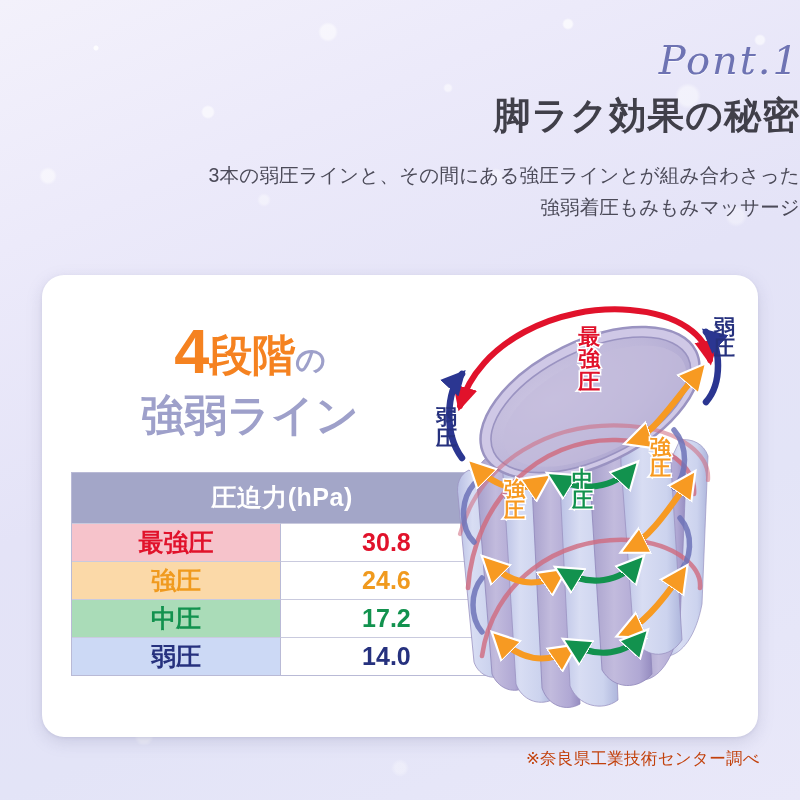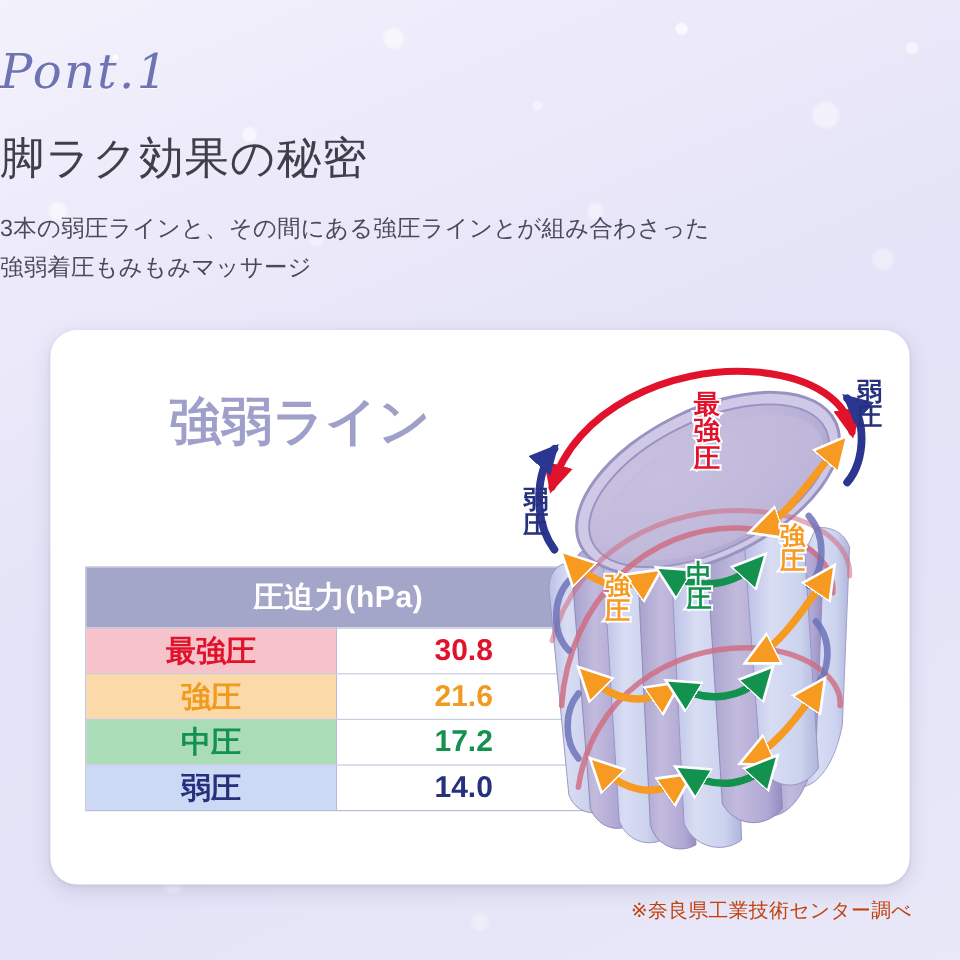--- a/index.html
+++ b/index.html
@@ -24,37 +24,37 @@
       radial-gradient(circle at 6% 22%, rgba(255,255,255,.5) 0 6px, transparent 9px),
       radial-gradient(circle at 33% 25%, rgba(255,255,255,.4) 0 4px, transparent 7px),
       radial-gradient(circle at 62% 22%, rgba(255,255,255,.45) 0 5px, transparent 8px),
       radial-gradient(circle at 92% 27%, rgba(255,255,255,.35) 0 7px, transparent 11px),
       radial-gradient(circle at 18% 92%, rgba(255,255,255,.4) 0 6px, transparent 10px),
       radial-gradient(circle at 50% 96%, rgba(255,255,255,.3) 0 5px, transparent 9px),
       radial-gradient(circle at 80% 90%, rgba(255,255,255,.35) 0 7px, transparent 11px),
       linear-gradient(157deg,#f3f1fb 0%,#eceafa 22%,#e4e3f7 48%,#e3e4f7 70%,#e9e8f9 100%);
   }
   
-  #header { position:absolute; left:0; top:0; width:800px; text-align:left; }
+  #header { position:absolute; left:0; top:0; width:800px; text-align:right; }
   #pont {
     font-family:"DejaVu Serif","Liberation Serif",serif;
     font-style:italic;
     font-size:40px;
     color:#6e73b3;
     letter-spacing:2px;
     margin-top:40px;
     line-height:1;
     text-shadow:0 1px 0 rgba(255,255,255,.7);
   }
   #maintitle {
     font-size:37px;
-    font-weight:normal;
+    font-weight:bold;
     color:#403f49;
     letter-spacing:1px;
-    margin-top:32px;
+    margin-top:16px;
     line-height:1.1;
   }
   #sub {
     font-size:19.5px;
     color:#4b4a58;
     line-height:1.65;
     margin-top:22px;
     letter-spacing:.2px;
   }
   
@@ -109,37 +109,40 @@
   <div id="maintitle">脚ラク効果の秘密</div>
   <div id="sub">
     <div>3本の弱圧ラインと、その間にある強圧ラインとが組み合わさった</div>
     <div>強弱着圧もみもみマッサージ</div>
   </div>
 </div>
 
 <div id="card"></div>
 
 <div id="lead">
+  <div class="l1">
+    <span class="big4">4</span><span class="dan">段階</span><span class="no">の</span>
+  </div>
   <div class="l2">強弱ライン</div>
 </div>
 
 <table id="ptable">
   <thead>
     <tr>
       <th colspan="2">圧迫力(hPa)</th>
     </tr>
   </thead>
   <tbody>
     <tr>
       <td class="lbl" style="background:#f6c3cb;color:#e1122b">最強圧</td>
       <td class="val" style="color:#e1122b">30.8</td>
     </tr>
     <tr>
       <td class="lbl" style="background:#fbd9a8;color:#f09a1e">強圧</td>
-      <td class="val" style="color:#f09a1e">21.6</td>
+      <td class="val" style="color:#f09a1e">24.6</td>
     </tr>
     <tr>
       <td class="lbl" style="background:#aadcb8;color:#12924e">中圧</td>
       <td class="val" style="color:#12924e">17.2</td>
     </tr>
     <tr>
       <td class="lbl" style="background:#ccd9f5;color:#26317e">弱圧</td>
       <td class="val" style="color:#26317e">14.0</td>
     </tr>
   </tbody>

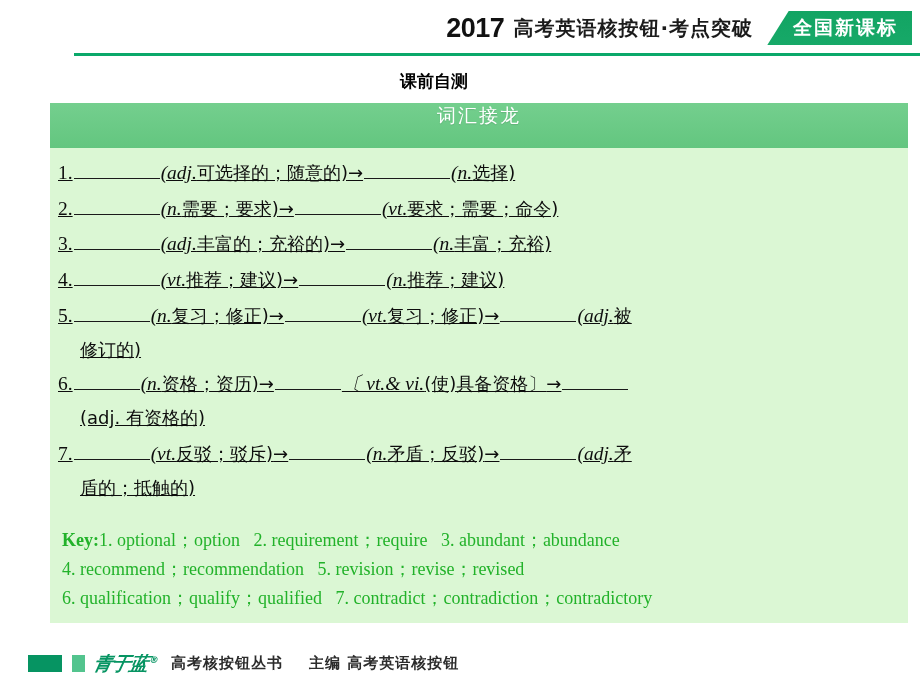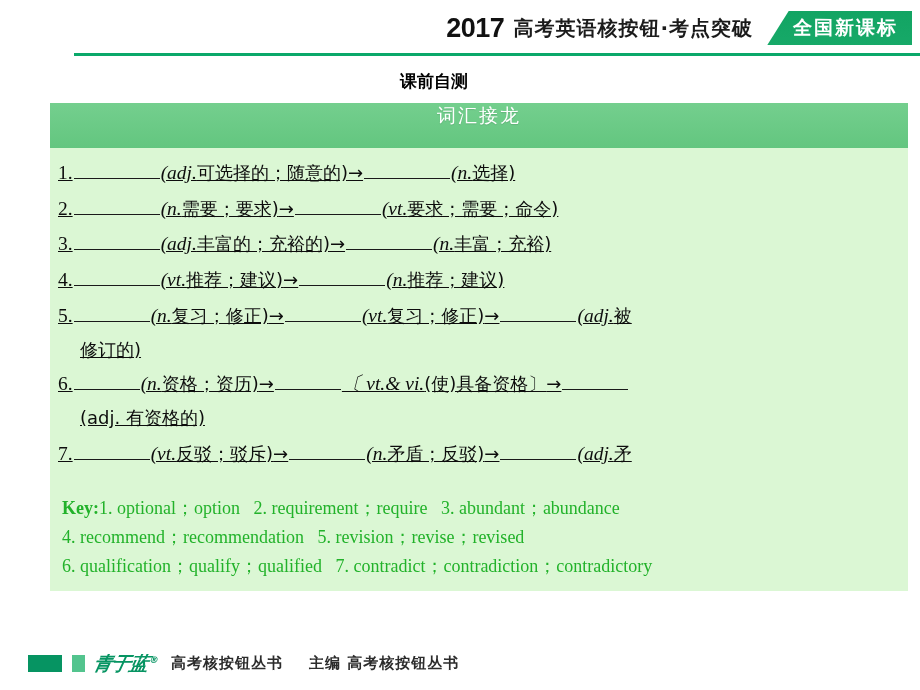--- a/index.html
+++ b/index.html
@@ -261,31 +261,31 @@
 
     <div class="vitem">
       <span>5.</span><span class="blank b-md"></span><span class="ital">(n.</span><span class="cjk">复习；修正)</span><span class="arrow">→</span><span class="blank b-md"></span><span class="ital">(vt.</span><span class="cjk">复习；修正)</span><span class="arrow">→</span><span class="blank b-md"></span><span class="ital">(adj.</span><span class="cjk">被</span><span class="indent-line cjk">修订的)</span>
     </div>
 
     <div class="vitem">
       <span>6.</span><span class="blank b-sm"></span><span class="ital">(n.</span><span class="cjk">资格；资历)</span><span class="arrow">→</span><span class="blank b-sm"></span><span class="ital">〔 vt.&amp; vi.</span><span class="cjk">(使)具备资格〕</span><span class="arrow">→</span><span class="blank b-sm"></span><span class="indent-line"><span class="ital"></span><span class="cjk">(adj. 有资格的)</span></span>
     </div>
 
     <div class="vitem">
-      <span>7.</span><span class="blank b-md"></span><span class="ital">(vt.</span><span class="cjk">反驳；驳斥)</span><span class="arrow">→</span><span class="blank b-md"></span><span class="ital">(n.</span><span class="cjk">矛盾；反驳)</span><span class="arrow">→</span><span class="blank b-md"></span><span class="ital">(adj.</span><span class="cjk">矛</span>
+      <span>7.</span><span class="blank b-md"></span><span class="ital">(vt.</span><span class="cjk">反驳；驳斥)</span><span class="arrow">→</span><span class="blank b-md"></span><span class="ital">(n.</span><span class="cjk">矛盾；反驳)</span><span class="arrow">→</span><span class="blank b-md"></span><span class="ital">(adj.</span><span class="cjk">矛</span><span class="indent-line cjk">盾的；抵触的)</span>
     </div>
 
     <div class="key-block">
       <div><span class="key-label">Key:</span><span class="key-line">1. optional；option   2. requirement；require   3. abundant；abundance</span></div>
       <div class="key-line">4. recommend；recommendation   5. revision；revise；revised</div>
       <div class="key-line">6. qualification；qualify；qualified   7. contradict；contradiction；contradictory</div>
     </div>
 
   </div>
 </div>
 
 <div class="footer">
   <div class="sq-dark"></div>
   <div class="sq-light"></div>
   <div class="logo-wordmark"><span>青于蓝</span><span class="logo-reg">®</span></div>
   <div class="footer-text">高考核按钮丛书</div>
-  <div class="footer-editor">主编 高考核按钮丛书</div>
+  <div class="footer-editor">主编 高考英语核按钮</div>
 </div>
 
 </body></html>

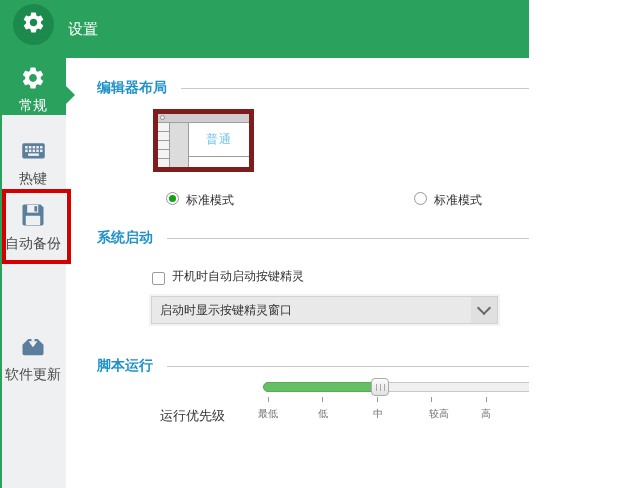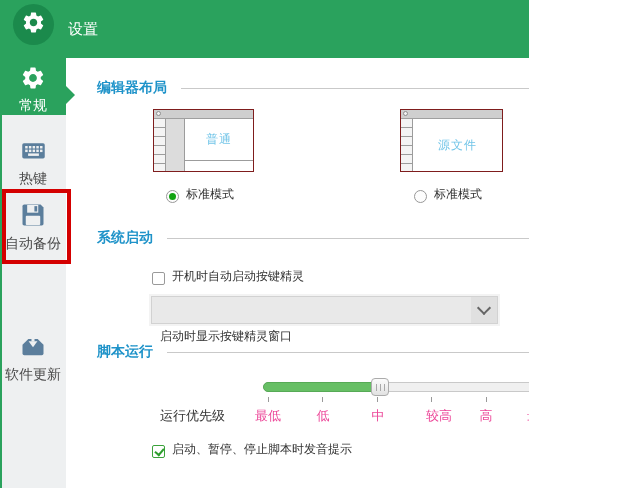--- a/index.html
+++ b/index.html
@@ -34,77 +34,77 @@
   .side-icon{display:inline-block;}
   
   .red-box{position:absolute;left:2px;top:189px;width:69px;height:75px;box-sizing:border-box;
     border:4px solid #d40000;z-index:20;pointer-events:none;}
   
   .sec-head{position:absolute;left:97px;width:521px;display:flex;align-items:center;}
   .sec-head .t{font-size:14px;font-weight:bold;color:#1f93c9;white-space:nowrap;}
   .sec-head .rule{flex:1;height:1px;background:#c9c9c9;margin-left:14px;}
   .sec1{top:79px;}
   .sec2{top:229px;}
-  .sec3{top:343px;}
-  
-  .thumb{position:absolute;top:109px;height:63px;box-sizing:border-box;border:1px solid #7f1d1d;
+  .sec3{top:357px;}
+  
+  .thumb{position:absolute;top:109px;height:63px;box-sizing:border-box;border:5px solid #7f1d1d;
     background:#fff;display:flex;flex-direction:column;cursor:pointer;}
   .thumb-left{left:153px;width:101px;}
   .thumb-right{left:400px;width:103px;}
   .thumb .titlebar{height:8px;background:#cfcfcf;border-bottom:1px solid #9f9f9f;position:relative;}
   .thumb .circ{position:absolute;left:2px;top:1px;width:5px;height:5px;border-radius:50%;
     background:#f2f2f2;border:1px solid #8f8f8f;box-sizing:border-box;}
   .thumb .body{flex:1;display:flex;}
   .thumb .colA{width:11px;border-right:1px solid #9c9c9c;
     background:repeating-linear-gradient(to bottom,#f4f4f4 0 8px,#9c9c9c 8px 9px);}
   .thumb .colB{width:18px;border-right:1px solid #9c9c9c;background:#dcdcdc;}
   .thumb .main{flex:1;display:flex;flex-direction:column;}
   .thumb .canvas{flex:1;display:flex;align-items:center;justify-content:center;
     font-size:12px;color:#72c5e8;letter-spacing:1px;}
   .thumb .statusbar{height:10px;border-top:1px solid #9c9c9c;background:#fff;}
   
-  .radio-row{position:absolute;top:186px;display:flex;align-items:flex-end;cursor:pointer;}
+  .radio-row{position:absolute;top:192px;display:flex;align-items:flex-start;cursor:pointer;}
   .radio-standard{left:166px;}
   .radio-simple{left:414px;}
   .radio{width:13px;height:13px;border-radius:50%;border:1px solid #989898;background:#fdfdfd;
     box-sizing:border-box;display:flex;align-items:center;justify-content:center;}
   .radio .dot{width:7px;height:7px;border-radius:50%;background:transparent;}
   .radio.selected .dot{background:#12a312;}
   .ctl-label{font-size:12px;color:#333;margin-left:7px;white-space:nowrap;}
   
   .check-row{position:absolute;display:flex;align-items:flex-end;cursor:pointer;}
   .check-autostart{left:152px;top:268px;}
   .check-sound{left:152px;top:441px;}
   .checkbox{width:13px;height:13px;border:1px solid #9a9a9a;border-radius:2px;background:#fff;
     box-sizing:border-box;position:relative;}
   .checkbox.checked{border-color:#3ba23b;}
   .checkbox.checked::after{content:"";position:absolute;left:2px;top:2px;width:7px;height:4px;
     border-left:2px solid #2d9e2d;border-bottom:2px solid #2d9e2d;transform:rotate(-50deg);}
   
   .dropdown{position:absolute;left:151px;top:296px;width:347px;height:28px;box-sizing:border-box;
     background:#e9e9e9;border:1px solid #d2d2d2;box-shadow:0 0 0 2px #f3f3f3;cursor:pointer;}
-  .dropdown .val{position:absolute;left:8px;top:0;line-height:26px;font-size:12px;color:#333;white-space:nowrap;margin-top:26px;}
+  .dropdown .val{position:absolute;left:8px;top:0;line-height:26px;font-size:12px;color:#333;white-space:nowrap;}
   .dropdown .chev-box{position:absolute;right:0;top:0;width:26px;height:26px;background:#e0e0e0;
     display:flex;align-items:center;justify-content:center;}
   .chev{width:8px;height:8px;border-right:2px solid #666;border-bottom:2px solid #666;
     transform:rotate(45deg);margin-top:-4px;}
   
   .slider-track{position:absolute;left:263px;top:382px;width:281px;height:10px;box-sizing:border-box;
     background:#f0f0f0;border:1px solid #c9c9c9;border-radius:5px;cursor:pointer;}
   .slider-fill{position:absolute;left:263px;top:382px;width:118px;height:10px;box-sizing:border-box;
     background:#67bf65;border:1px solid #57aa56;border-radius:5px 0 0 5px;}
   .slider-handle{position:absolute;left:371px;top:378px;width:18px;height:18px;box-sizing:border-box;
     border:1px solid #ababab;border-radius:4px;background:linear-gradient(#fbfbfb,#e2e2e2);
     display:flex;align-items:center;justify-content:center;cursor:grab;}
   .grip{width:7px;height:7px;border-left:1px solid #a8a8a8;border-right:1px solid #a8a8a8;
     background:linear-gradient(#a8a8a8,#a8a8a8) center/1px 100% no-repeat;}
   .ticks{position:absolute;left:268px;top:397px;width:273px;display:flex;justify-content:space-between;}
   .tick{width:1px;height:5px;background:#999;}
   .pri-label{position:absolute;left:160px;top:407px;font-size:13px;color:#333;}
-  .pri-scale span{position:absolute;top:407px;transform:translateX(-50%);font-size:13px;color:#ec4899;white-space:nowrap;}
+  .pri-scale span{position:absolute;top:407px;transform:translateX(-50%);font-size:10px;color:#737373;white-space:nowrap;}
   .pl0{left:268px;} .pl1{left:323px;} .pl2{left:378px;} .pl3{left:439px;} .pl4{left:486px;} .pl5{left:540px;}
 </style>
 </head>
 <body>
 
 <div id="app">
 
   <div class="header">
     <div class="logo-circle">
       <span>
@@ -190,31 +190,20 @@
     <div class="body">
       <div class="colA"></div>
       <div class="colB"></div>
       <div class="main">
         <div class="canvas">普通</div>
         <div class="statusbar"></div>
       </div>
     </div>
   </div>
 
-  <div class="thumb thumb-right">
-    <div class="titlebar">
-        <span class="circ"></span>
-      </div>
-    <div class="body">
-      <div class="colA"></div>
-      <div class="main">
-        <div class="canvas">源文件</div>
-      </div>
-    </div>
-  </div>
 
   <div class="radio-row radio-standard">
     <span class="radio selected">
         <span class="dot"></span>
       </span>
     <span class="ctl-label">标准模式</span>
   </div>
   <div class="radio-row radio-simple">
     <span class="radio">
         <span class="dot"></span>
@@ -262,18 +251,14 @@
   <div class="pri-label">运行优先级</div>
   <div class="pri-scale">
     <span class="pl0">最低</span>
     <span class="pl1">低</span>
     <span class="pl2">中</span>
     <span class="pl3">较高</span>
     <span class="pl4">高</span>
     <span class="pl5">最高</span>
   </div>
 
-  <div class="check-row check-sound">
-    <span class="checkbox checked"></span>
-    <span class="ctl-label">启动、暂停、停止脚本时发音提示</span>
-  </div>
 
 </div>
 
 </body></html>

Description of the task -
Say the number of lines in the records above that include the string "titlebar", and no more.

Solution below -
2